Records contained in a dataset

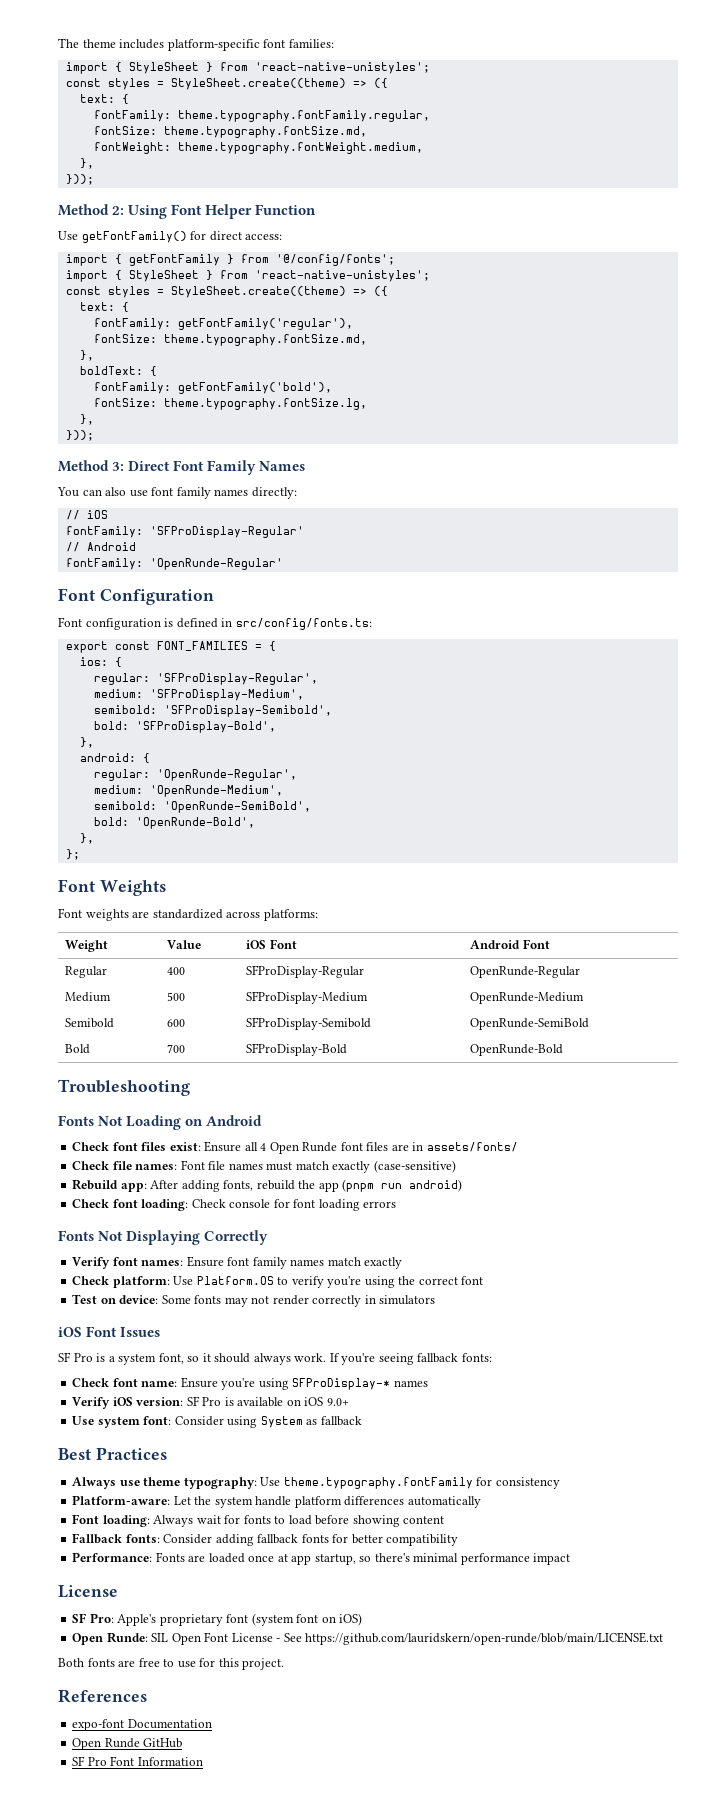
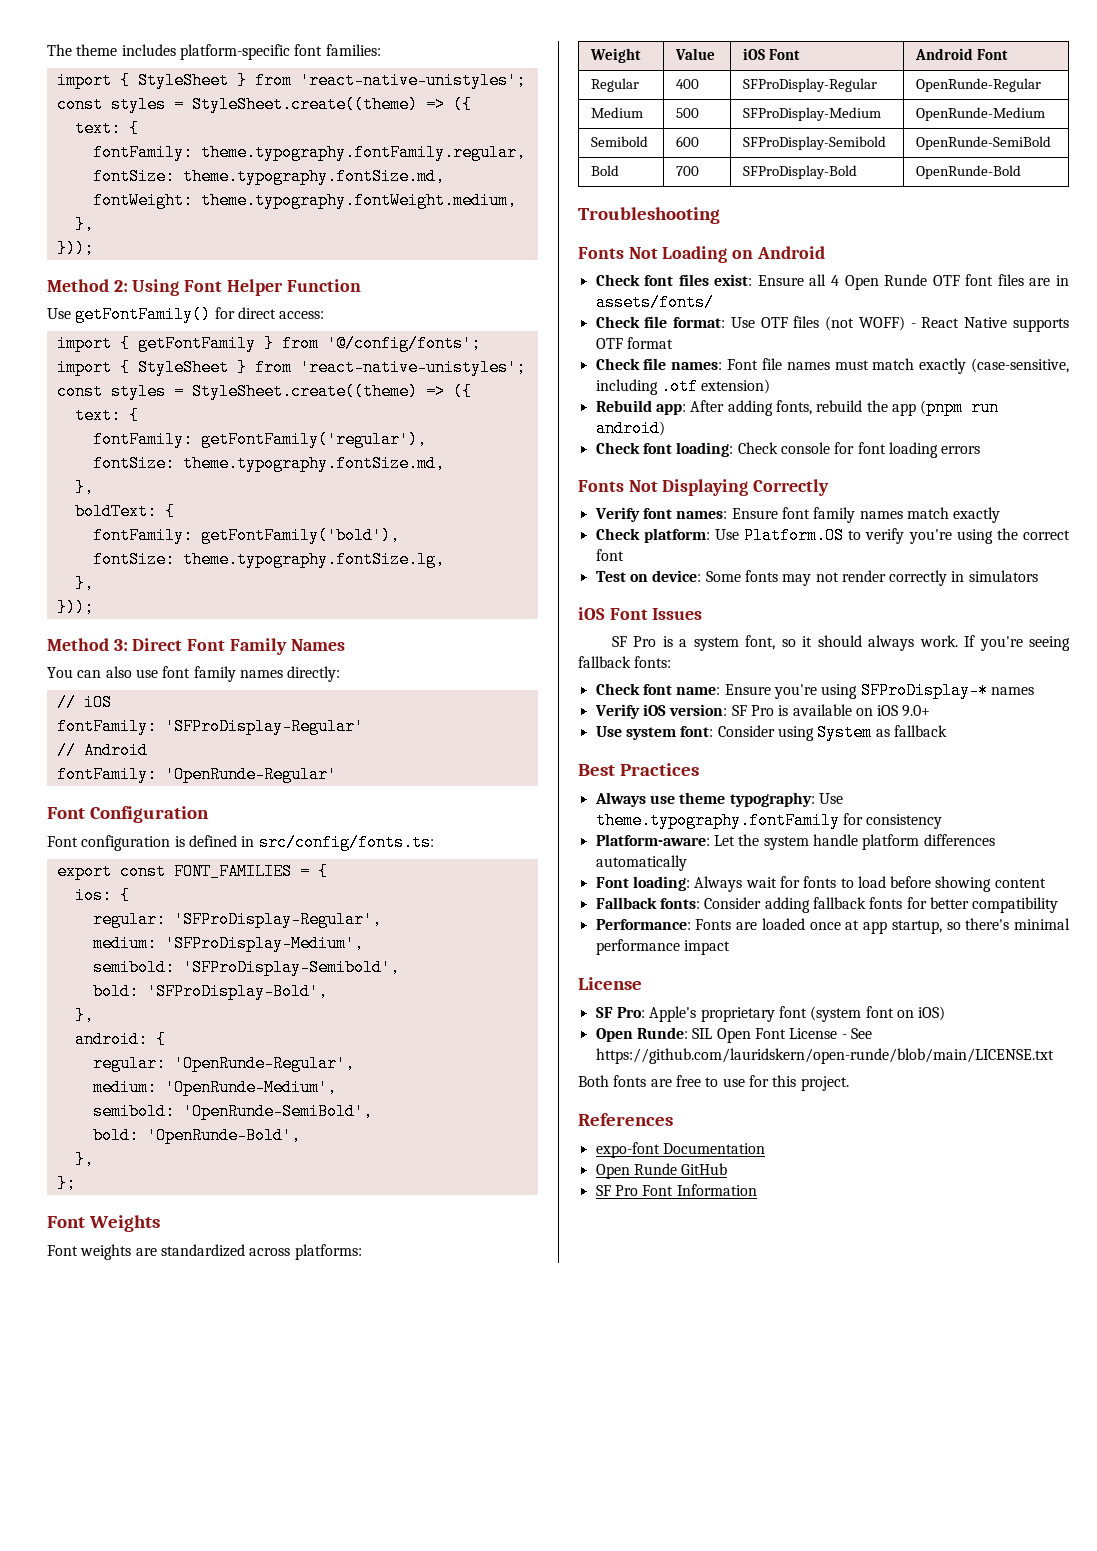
- Check font files exist: Ensure all 4 Open Runde font files are in assets/fonts/
+ Check font files exist: Ensure all 4 Open Runde OTF font files are in assets/fonts/
+ Check file format: Use OTF files (not WOFF) - React Native supports OTF format
- Check file names: Font file names must match exactly (case-sensitive)
+ Check file names: Font file names must match exactly (case-sensitive, including .otf extension)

Exercise aim. The answer consists of the records repeated exactly, without any images.

Answer to the exercise.
- Check font files exist: Ensure all 4 Open Runde font files are in assets/fonts/
+ Check font files exist: Ensure all 4 Open Runde OTF font files are in assets/fonts/
+ Check file format: Use OTF files (not WOFF) - React Native supports OTF format
- Check file names: Font file names must match exactly (case-sensitive)
+ Check file names: Font file names must match exactly (case-sensitive, including .otf extension)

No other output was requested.